We evaluate LegoAI across diverse models, GPU types (A100, H100), and interconnects (InfiniBand, RoCE), demonstrating strong scalability, accurate simulation, and effective policy synthesis. LegoAI achieves speedups of 65.08%, 12.59%, and 30% over optimized baselines on LLaMA 3.1 models at 128, 256, and 512 GPU scales, respectively. It predicts runtime with over 90% accuracy and memory usage with 99.9% accuracy across hardware configurations.

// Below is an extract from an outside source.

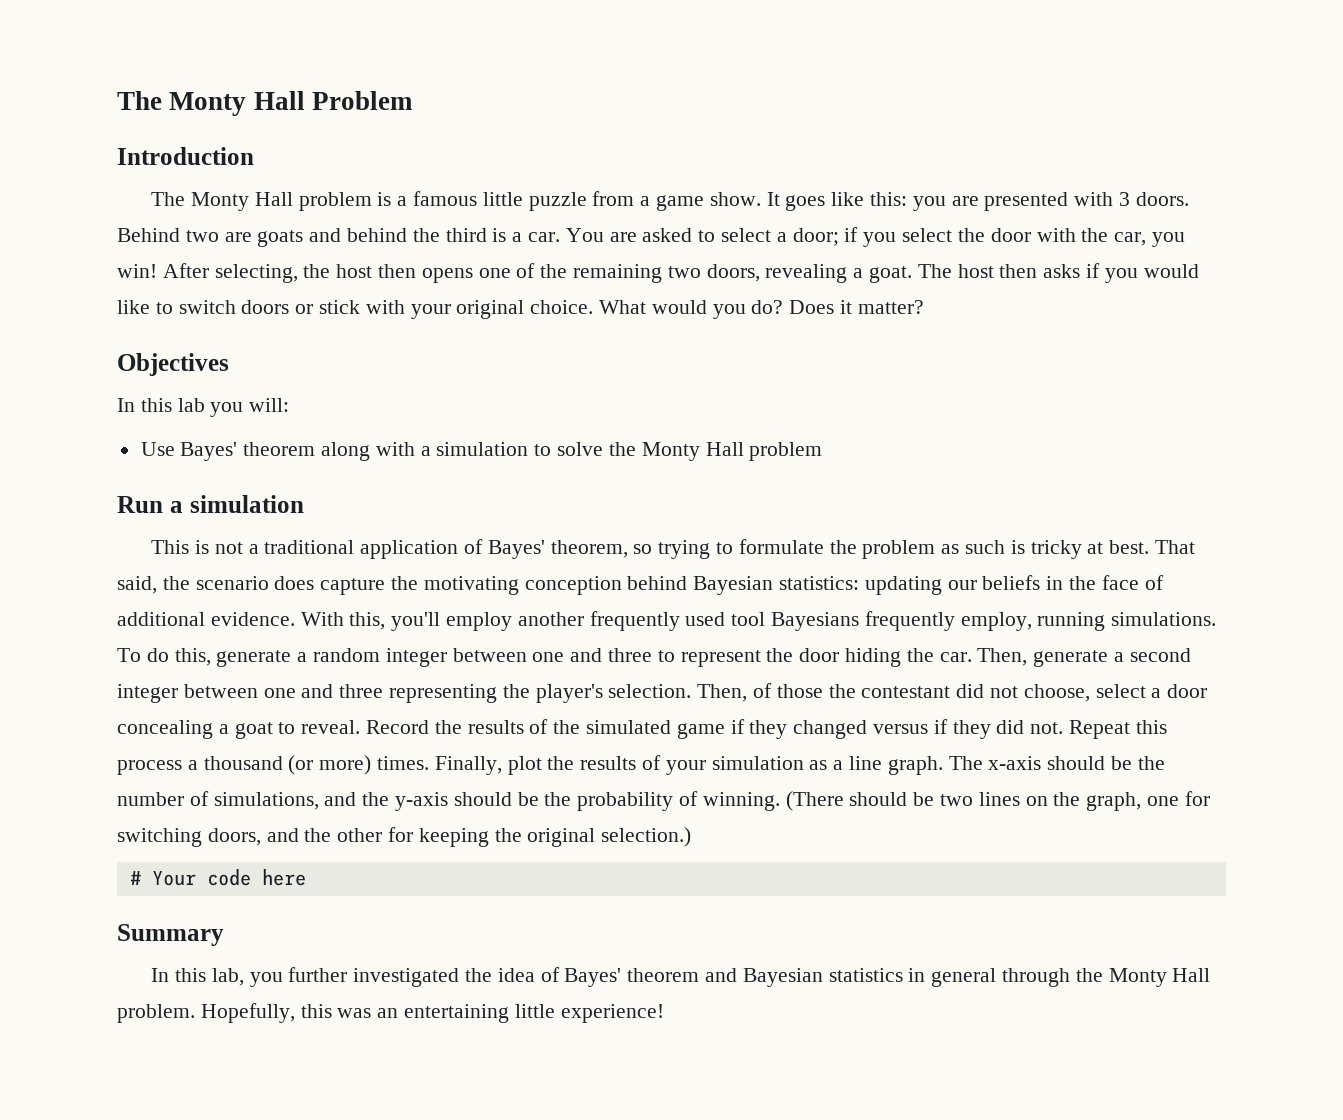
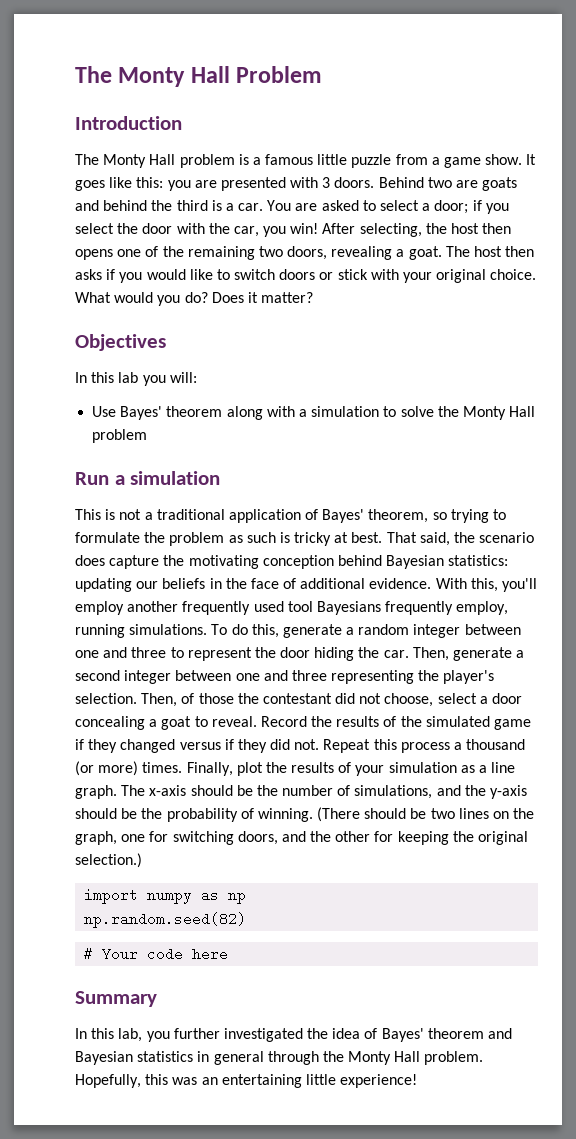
(692, 837) none -> [84,888,247,904] [84,912,247,928] // import numpy as np // np.random.seed(82)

To demonstrate LegoAI's research capabilities, we synthesize new memory-efficient training algorithms based on recomputation that reduce overhead by up to 90% compared to baselines, while achieving superior compute–memory trade-offs by matching ILP-optimal solutions and running over 100× faster.
Thus, LegoAI is the first system to unify the synthesis, simulation, and deployment of distributed training strategies, significantly reducing cost, complexity, and uncertainty while enabling broader and more efficient exploration of the large-scale AI training design space.